▶ _Problem to solve_
Search the material below for lines containing the string "size", and copy every one you find.

▶ _Entries shown_
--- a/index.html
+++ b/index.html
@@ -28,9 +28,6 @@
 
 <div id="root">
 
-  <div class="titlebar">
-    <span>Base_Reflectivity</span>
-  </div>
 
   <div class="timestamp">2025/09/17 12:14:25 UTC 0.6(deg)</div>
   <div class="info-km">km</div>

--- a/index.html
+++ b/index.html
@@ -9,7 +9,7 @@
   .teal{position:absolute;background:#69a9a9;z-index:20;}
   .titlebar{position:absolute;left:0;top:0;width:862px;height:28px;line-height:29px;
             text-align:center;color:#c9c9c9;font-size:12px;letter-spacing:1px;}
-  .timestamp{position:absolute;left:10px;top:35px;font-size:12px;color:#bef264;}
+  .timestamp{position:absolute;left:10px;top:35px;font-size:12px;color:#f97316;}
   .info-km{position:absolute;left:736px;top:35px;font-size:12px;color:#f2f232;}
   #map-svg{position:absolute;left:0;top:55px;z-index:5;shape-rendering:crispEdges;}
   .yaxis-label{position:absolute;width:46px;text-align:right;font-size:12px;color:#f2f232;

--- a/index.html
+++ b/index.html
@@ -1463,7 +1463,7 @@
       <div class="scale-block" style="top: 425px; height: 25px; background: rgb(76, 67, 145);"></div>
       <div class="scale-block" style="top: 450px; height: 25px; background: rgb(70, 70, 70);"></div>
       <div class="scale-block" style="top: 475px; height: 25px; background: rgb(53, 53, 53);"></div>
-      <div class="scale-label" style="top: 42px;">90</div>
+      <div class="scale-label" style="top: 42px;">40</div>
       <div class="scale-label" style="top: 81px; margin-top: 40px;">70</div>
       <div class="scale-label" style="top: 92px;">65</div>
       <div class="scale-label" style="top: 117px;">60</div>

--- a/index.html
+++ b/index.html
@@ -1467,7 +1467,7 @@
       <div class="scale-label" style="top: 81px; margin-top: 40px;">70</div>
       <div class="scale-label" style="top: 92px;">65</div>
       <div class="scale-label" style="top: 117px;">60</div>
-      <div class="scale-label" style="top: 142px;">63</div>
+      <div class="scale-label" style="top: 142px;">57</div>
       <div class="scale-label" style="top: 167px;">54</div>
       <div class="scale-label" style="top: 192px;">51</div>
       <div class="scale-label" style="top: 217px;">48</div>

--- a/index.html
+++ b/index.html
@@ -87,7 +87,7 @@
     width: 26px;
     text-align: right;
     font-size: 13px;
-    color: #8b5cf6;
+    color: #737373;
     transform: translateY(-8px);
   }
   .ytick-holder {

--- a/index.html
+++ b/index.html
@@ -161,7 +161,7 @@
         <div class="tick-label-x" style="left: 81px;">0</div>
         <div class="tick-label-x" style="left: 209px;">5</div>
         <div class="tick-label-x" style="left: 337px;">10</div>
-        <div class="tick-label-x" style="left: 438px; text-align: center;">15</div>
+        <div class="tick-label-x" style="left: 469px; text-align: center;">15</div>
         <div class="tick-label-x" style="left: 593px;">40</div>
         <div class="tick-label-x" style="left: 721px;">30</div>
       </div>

▶ _Response to the task_
             text-align:center;color:#c9c9c9;font-size:12px;letter-spacing:1px;}
-  .timestamp{position:absolute;left:10px;top:35px;font-size:12px;color:#bef264;}
+  .timestamp{position:absolute;left:10px;top:35px;font-size:12px;color:#f97316;}
   .info-km{position:absolute;left:736px;top:35px;font-size:12px;color:#f2f232;}
   .yaxis-label{position:absolute;width:46px;text-align:right;font-size:12px;color:#f2f232;
     font-size: 13px;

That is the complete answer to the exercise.